Al Deposito c’è Paul Gilbert, funambolo delle sei corde

PORDENONE. Giovedì sera (inizio alle 22), il Deposito di Pordenone ospiterà sul palco il virtuosismo, l’eclettismo, l’esercizio di stile applicato alla chitarra, tutti elementi che hanno reso famoso fin da giovane Paul Gilbert. Per gli appassionati è un’occasione per vedere all’opera il chitarrista americano e, al tempo stesso, assistere a una sorta di lezione breve di chitarra tenuta da una figura di spicco delle sei corde, considerato un vero e proprio prodigio.
Ritenuto, da colleghi e addetti ai lavori, come uno dei migliori chitarristi al mondo, Gilbert salì agli onori della cronache rock con la sua esperienza “mainstream” con i Mr. Big, sorta di supergruppo statunitense capace di incassare consensi di pubblico in quantità industriale, a metà anni 90, con le riletture in chiave metal-pop di brani come “Wild word” di Cat Stevens e il classicone da classifica “To be with you”. Oggi quell’esperienza è superata e Gilbert si esibisce come virtuoso e artista a tutto tondo della chitarra elettrica e, nella serata pordenonese, si esibirà con la sezione ritimica degli Elvenking (Simone Morettin alla batteria e Alessandro Jacobi al basso), per poi concedersi al pubblico in un meeting per “specializzati” dello strumento.
Gli elementi tecnici che oggi sono distintivi dell’identità artistica di Gilbert erano già presenti, seppur in germe, già nelle sue esperienze musicali precedenti, a partire dal periodo di militanza nei Racer X, quando certi elementi di virtuosismo erano quasi obbligatori per accedere al mondo del “metal” dell’epoca. Successivamente, aspetti tecnici come rapidissime scale suonate con colpi alternati di plettro, veloci fughe in fraseggi neoclassici (un po’ alla maniera di Malmsteen, il virtuoso per eccellenza che all’epoca mescolava metal a temi classici), fino all’immancabile tapping, venivano tranquillamente inseriti in mezzo agli assoli dei brani dei Mr. Big, costruiti per fare braccia sul mercato e anche un po’ per dare un’identità personale ai lavori.
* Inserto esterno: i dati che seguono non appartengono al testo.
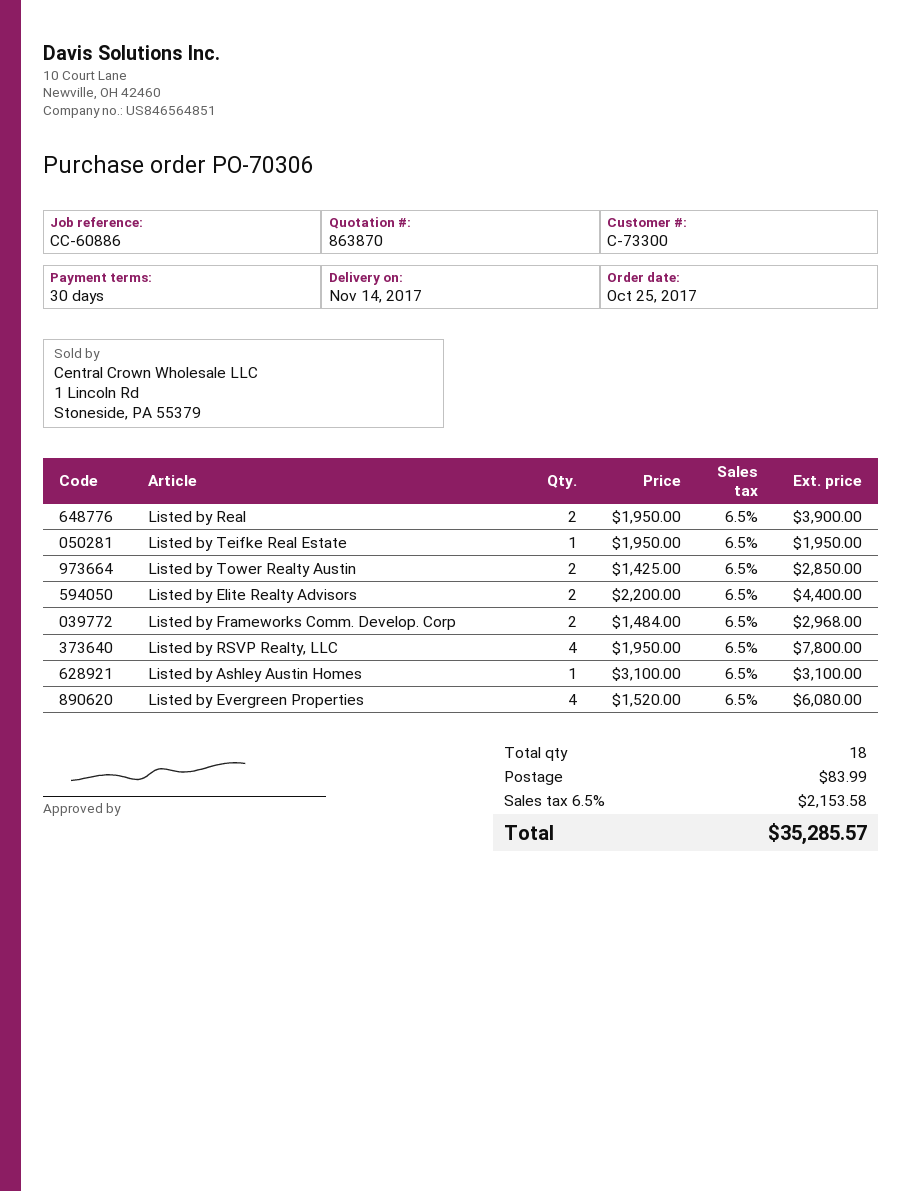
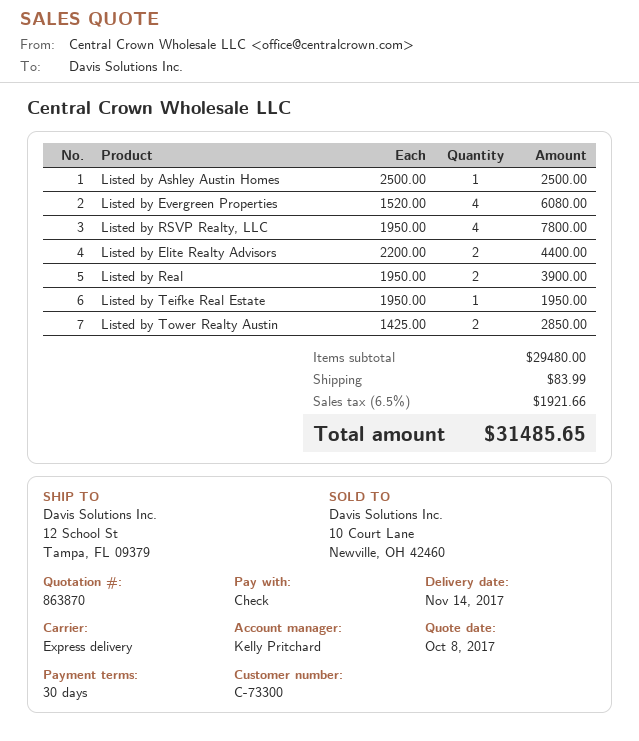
Listed by Frameworks Comm. Develop. Corp: 2 x 1484.00 = 2968.00 -> none
Listed by Ashley Austin Homes: 1 x 3100.00 = 3100.00 -> 1 x 2500.00 = 2500.00
tax: 6.5% = 2153.58 -> 6.5% = 1921.66
total: 35285.57 -> 31485.65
Qui, quindi, la melodia ha la prevalenza e gli assoli rimango confinati a qualche sprazzo qua e là, con inserimento di accordi completi oltre all’utilizzo della chitarra acustica. Poi la carriera solista dimostra come l’eclettismo di GIlbert sia reale e non di maniera; così, ecco gli approcci alle sonorità latinoamericane e, naturalmente, al blues. La serata di domani rimane quindi un’occasione quasi irripetibile per vedere all’opera un vero virtuoso, ma non solo il classico sparatore di note, bensì unartista capace di dialogare con il pubblico e calarsi anche nel ruolo, non sempre così scontato, di maestro e dispensatore di consigli.